## INSTRUCTIONS FOR THE TASK
Report, as a single number, how many lines of the records contain the word "child".

[Recorded data]
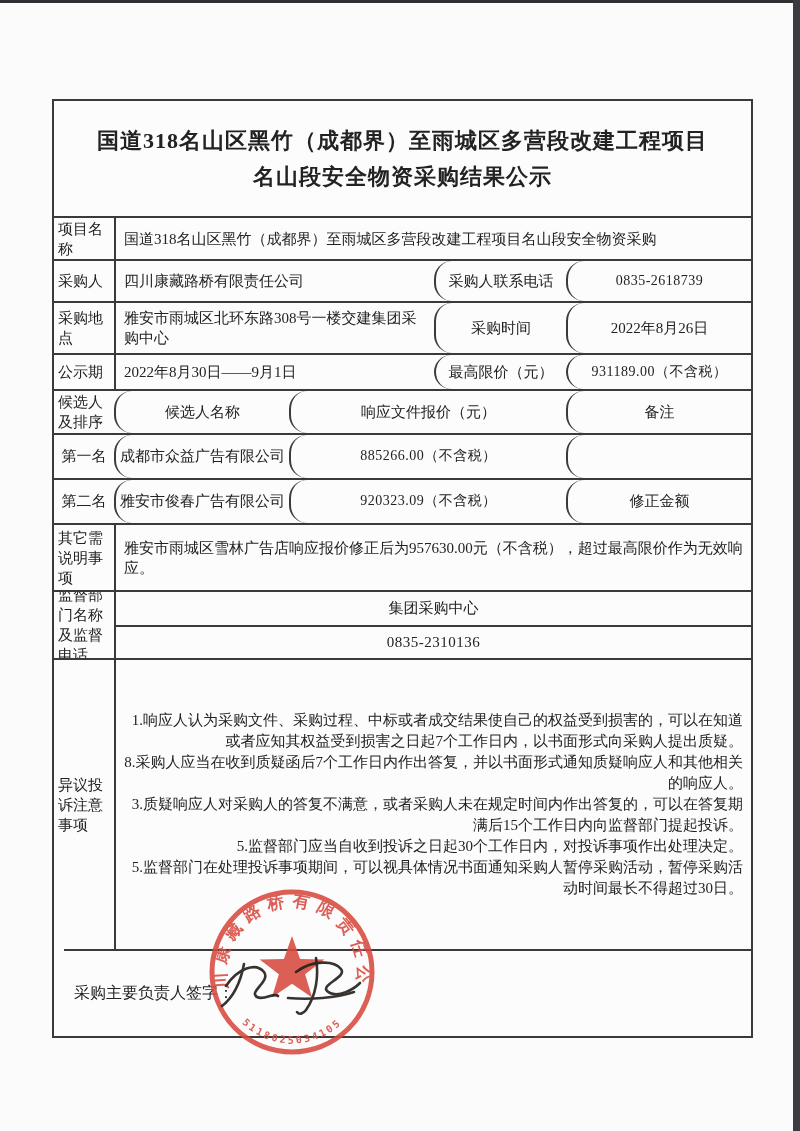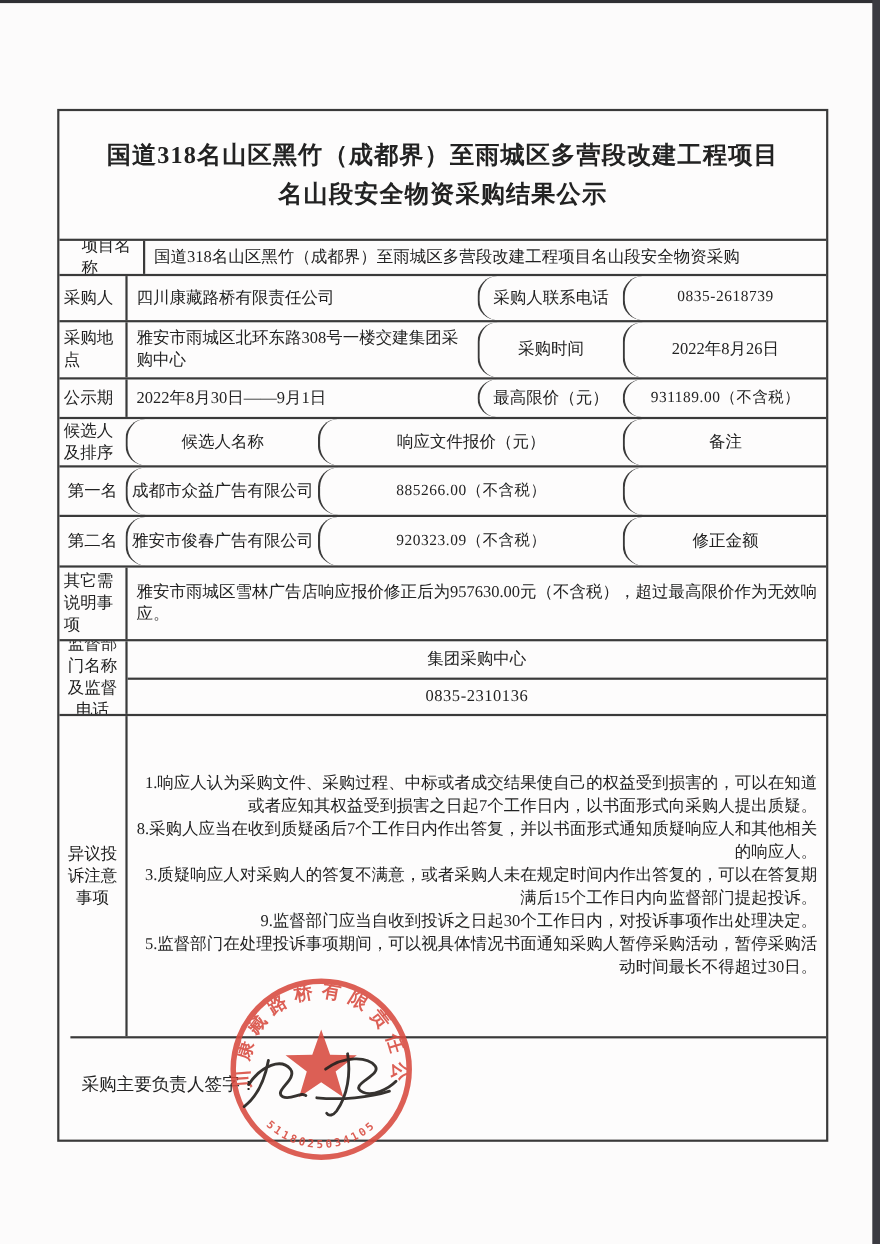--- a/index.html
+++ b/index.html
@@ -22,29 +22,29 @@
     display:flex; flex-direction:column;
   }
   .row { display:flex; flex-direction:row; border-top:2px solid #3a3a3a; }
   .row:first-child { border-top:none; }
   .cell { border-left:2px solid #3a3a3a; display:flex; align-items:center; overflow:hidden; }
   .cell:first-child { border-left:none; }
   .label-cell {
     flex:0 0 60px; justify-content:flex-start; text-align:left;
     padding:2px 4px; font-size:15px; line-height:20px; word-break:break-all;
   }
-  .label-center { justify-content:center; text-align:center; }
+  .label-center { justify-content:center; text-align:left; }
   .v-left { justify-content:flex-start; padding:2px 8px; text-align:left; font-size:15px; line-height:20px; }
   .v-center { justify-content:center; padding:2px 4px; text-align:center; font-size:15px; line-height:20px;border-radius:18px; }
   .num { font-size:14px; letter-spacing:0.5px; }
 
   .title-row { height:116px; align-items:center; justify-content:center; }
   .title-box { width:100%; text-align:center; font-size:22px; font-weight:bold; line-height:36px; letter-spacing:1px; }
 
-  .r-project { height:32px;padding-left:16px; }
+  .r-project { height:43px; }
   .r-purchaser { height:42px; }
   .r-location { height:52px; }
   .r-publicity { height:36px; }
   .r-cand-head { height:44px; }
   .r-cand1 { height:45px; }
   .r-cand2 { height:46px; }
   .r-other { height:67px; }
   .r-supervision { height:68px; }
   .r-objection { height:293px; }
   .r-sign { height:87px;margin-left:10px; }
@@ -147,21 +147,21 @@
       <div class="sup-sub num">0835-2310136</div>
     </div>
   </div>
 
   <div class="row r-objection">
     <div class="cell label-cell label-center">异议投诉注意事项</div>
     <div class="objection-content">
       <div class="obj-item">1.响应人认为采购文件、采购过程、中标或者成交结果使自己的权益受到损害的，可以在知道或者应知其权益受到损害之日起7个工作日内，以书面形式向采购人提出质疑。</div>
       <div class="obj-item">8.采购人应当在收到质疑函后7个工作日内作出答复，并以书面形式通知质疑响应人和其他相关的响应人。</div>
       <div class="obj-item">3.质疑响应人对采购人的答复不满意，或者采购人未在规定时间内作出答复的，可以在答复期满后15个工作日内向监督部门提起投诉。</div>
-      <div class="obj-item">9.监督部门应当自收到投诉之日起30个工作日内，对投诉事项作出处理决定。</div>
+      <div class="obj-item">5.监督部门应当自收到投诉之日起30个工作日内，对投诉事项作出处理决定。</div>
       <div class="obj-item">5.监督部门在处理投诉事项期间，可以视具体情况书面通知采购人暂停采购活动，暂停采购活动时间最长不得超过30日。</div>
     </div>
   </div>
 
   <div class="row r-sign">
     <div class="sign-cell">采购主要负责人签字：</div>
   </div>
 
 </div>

==

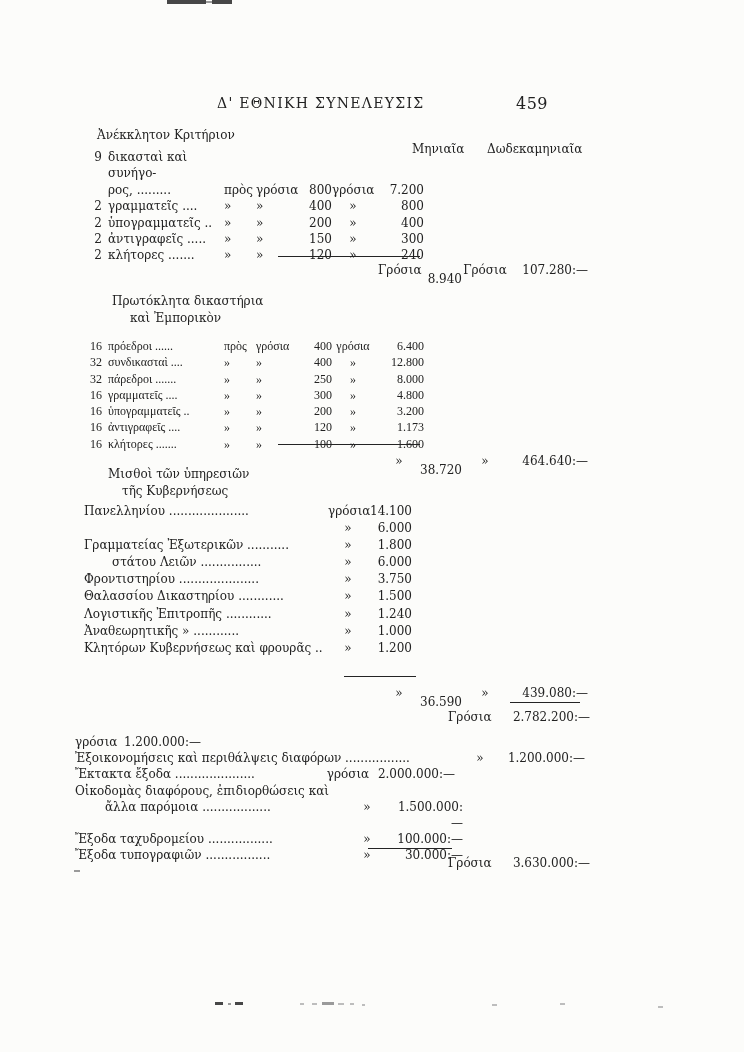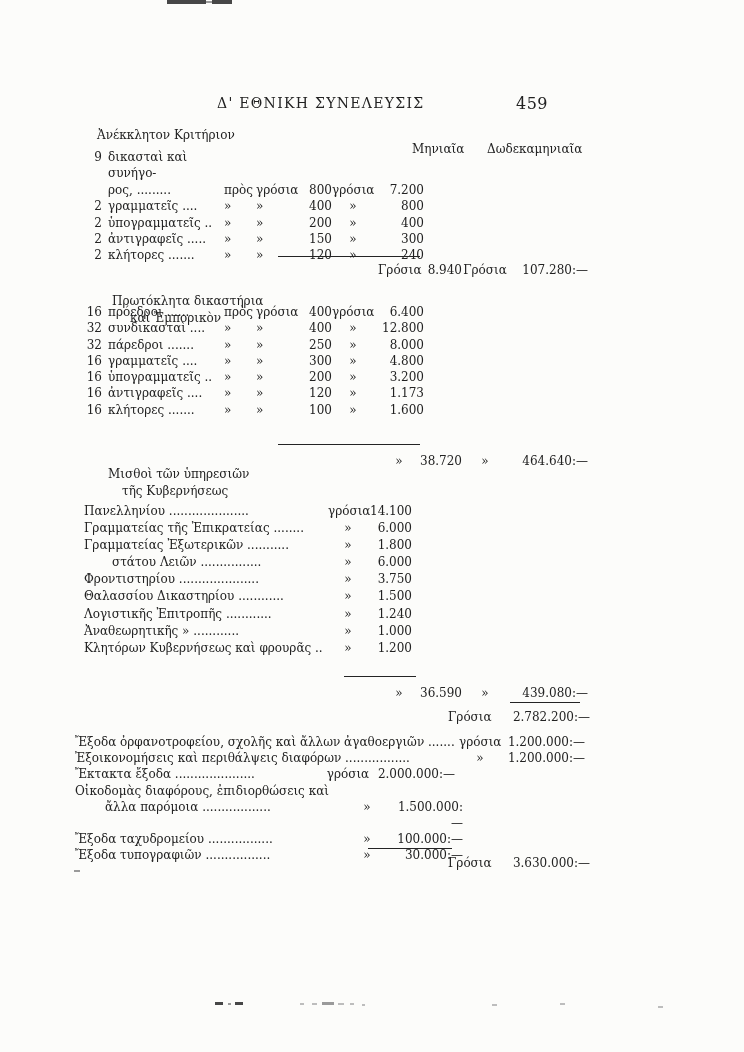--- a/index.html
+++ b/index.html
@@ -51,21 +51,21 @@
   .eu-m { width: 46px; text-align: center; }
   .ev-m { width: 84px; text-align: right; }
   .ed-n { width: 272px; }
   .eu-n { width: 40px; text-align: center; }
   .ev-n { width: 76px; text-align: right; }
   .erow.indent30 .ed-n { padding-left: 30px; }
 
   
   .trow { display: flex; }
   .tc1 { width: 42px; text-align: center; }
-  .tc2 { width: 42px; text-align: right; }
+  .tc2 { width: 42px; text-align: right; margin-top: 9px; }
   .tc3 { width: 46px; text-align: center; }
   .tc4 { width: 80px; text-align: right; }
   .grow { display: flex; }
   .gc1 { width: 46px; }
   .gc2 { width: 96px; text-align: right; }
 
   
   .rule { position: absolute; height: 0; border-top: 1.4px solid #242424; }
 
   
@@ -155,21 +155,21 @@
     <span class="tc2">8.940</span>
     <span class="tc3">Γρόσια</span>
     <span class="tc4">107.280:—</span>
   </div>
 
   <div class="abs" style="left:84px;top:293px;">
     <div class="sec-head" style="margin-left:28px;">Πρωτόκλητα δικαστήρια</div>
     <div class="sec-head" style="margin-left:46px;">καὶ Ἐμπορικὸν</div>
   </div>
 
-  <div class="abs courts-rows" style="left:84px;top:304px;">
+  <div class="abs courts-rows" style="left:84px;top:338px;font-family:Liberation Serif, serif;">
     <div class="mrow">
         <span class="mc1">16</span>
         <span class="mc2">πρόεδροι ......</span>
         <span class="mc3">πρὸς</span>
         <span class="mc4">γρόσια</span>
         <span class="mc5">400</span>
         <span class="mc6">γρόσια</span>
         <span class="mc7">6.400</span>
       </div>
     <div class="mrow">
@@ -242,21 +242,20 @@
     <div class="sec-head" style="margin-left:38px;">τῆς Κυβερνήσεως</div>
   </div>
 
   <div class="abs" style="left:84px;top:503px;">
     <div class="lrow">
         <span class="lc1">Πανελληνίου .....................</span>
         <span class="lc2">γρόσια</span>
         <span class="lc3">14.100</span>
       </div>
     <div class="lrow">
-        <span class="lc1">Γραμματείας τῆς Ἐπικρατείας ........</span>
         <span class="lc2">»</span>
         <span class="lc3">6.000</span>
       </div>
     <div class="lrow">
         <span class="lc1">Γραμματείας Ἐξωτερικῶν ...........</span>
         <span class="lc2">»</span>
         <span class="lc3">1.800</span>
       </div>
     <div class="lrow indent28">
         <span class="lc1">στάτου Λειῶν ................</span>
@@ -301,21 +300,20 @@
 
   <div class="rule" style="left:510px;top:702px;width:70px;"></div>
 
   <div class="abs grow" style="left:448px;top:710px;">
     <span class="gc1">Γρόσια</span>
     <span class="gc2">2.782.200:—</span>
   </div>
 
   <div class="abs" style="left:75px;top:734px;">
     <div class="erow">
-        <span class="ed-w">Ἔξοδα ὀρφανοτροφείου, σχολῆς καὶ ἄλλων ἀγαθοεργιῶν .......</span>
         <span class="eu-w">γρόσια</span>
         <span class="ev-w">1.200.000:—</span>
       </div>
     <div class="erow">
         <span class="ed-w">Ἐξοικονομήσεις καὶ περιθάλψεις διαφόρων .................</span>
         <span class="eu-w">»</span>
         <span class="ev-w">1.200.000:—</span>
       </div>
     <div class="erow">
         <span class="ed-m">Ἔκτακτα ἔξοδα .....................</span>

## RESULT OF THIS TASK
2